Leptospira species were studied in water and soils from selected urban sites in Malaysia. A total of 151 water ( n =121) and soil ( n =30) samples were collected from 12 recreational lakes and wet markets. All samples were filtered and inoculated into semi-solid Ellinghausen and McCullough modified by Johnson and Harris (EMJH) media supplemented with additional 5-fluorouracil. The cultures were then incubated at 30°C and observed under a dark field microscope with intervals of 10 days. A PCR assay targeting the rrs gene was used to confirm the genus Leptospira among the isolates. Subsequently, the pathogenic status of the isolates was determined using primer sets G1/G2 and Sapro1/Sapro2, which target the secY and rrs genes, respectively. The isolates were identified at serogroup level using the microscopic agglutination test (MAT) while their genetic diversity was assessed by pulsed field gel electrophoresis (PFGE). Based on dark field microscopy, 23.1% (28/121) water and 23.3% (7/30) soil cultures were positive for Leptospira spp. Of the 35 positive cultures, only 8 were pure and confirmed as Leptospira genus by PCR assay. Two out of 8 isolates were confirmed as pathogenic, 5 were saprophytic and one was intermediate. These 8 isolates were negative for the 25 reference hyperimmune rabbit sera tested in the MAT. PFGE showed that all 8 of these environmental Leptospira spp. were genetically diverse. In conclusion, the presence of pathogenic Leptospira spp. in the urban Malaysian environment may indicate and highlight the importance of water screening, especially in recreational lakes, in order to minimize any chance of Leptospira infection.

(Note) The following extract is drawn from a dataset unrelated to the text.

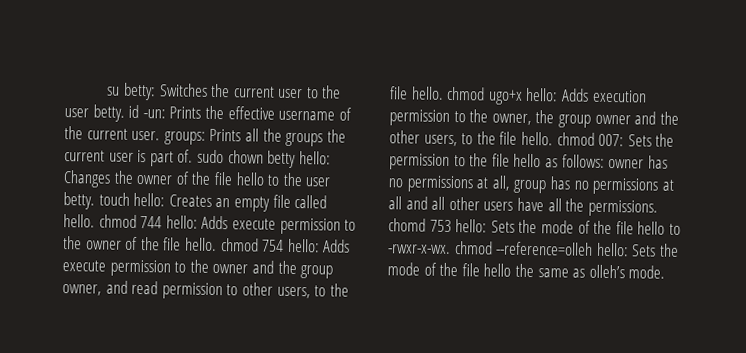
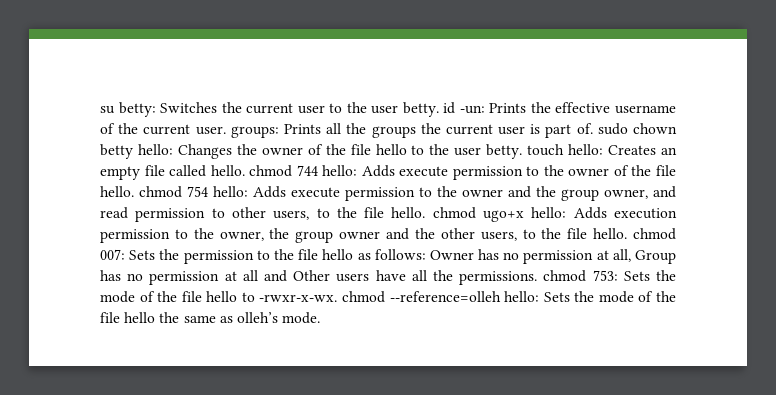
- owner has no permissions at all, group has no permissions at all and all other users have all the permissions. chomd 753 hello:
+ Owner has no permission at all, Group has no permission at all and Other users have all the permissions. chmod 753:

机译:在马来西亚选定城市地点的水和土壤中研究了钩端螺旋体物种。从12个休闲湖和湿市场收集了总共151个水(n = 121)和土壤(n = 30)样本。将所有样品过滤并接种到由约翰逊和哈里斯(EMJH)改良的半固体Ellinghausen和McCullough培养基中,并添加了额外的5-氟尿嘧啶。然后将培养物在30℃下孵育,并在暗视野显微镜下以10天的间隔观察。以rrs基因为靶点的PCR测定法被用来确定分离物中的钩端螺旋体属。随后,使用分别针对secY和rrs基因的引物组G1 / G2和Sapro1 / Sapro2确定了分离株的致病状态。使用显微镜凝集试验(MAT)在血清组水平上鉴定出分离株,同时通过脉冲场凝胶电泳(PFGE)评估其遗传多样性。根据暗视野显微镜检查,钩端螺旋体属物种的阳性率为23.1%(28/121)的水和23.3%(7/30)的土壤培养物为阳性。在35种阳性培养物中,只有8种是纯净的,并通过PCR测定确认为钩端螺旋体属。 8株分离株中有2株被确认为致病菌,腐生菌5株,中间菌。这8个分离株对MAT中测试的25个参考超免疫兔血清呈阴性。 PFGE显示所有这些环境钩端螺旋体属中的8种。具有遗传多样性。总之,存在致病性钩端螺旋体。在马来西亚城市环境中,可能表明并强调了水筛查的重要性,尤其是在休闲湖中,以最小化钩端螺旋体感染的机会。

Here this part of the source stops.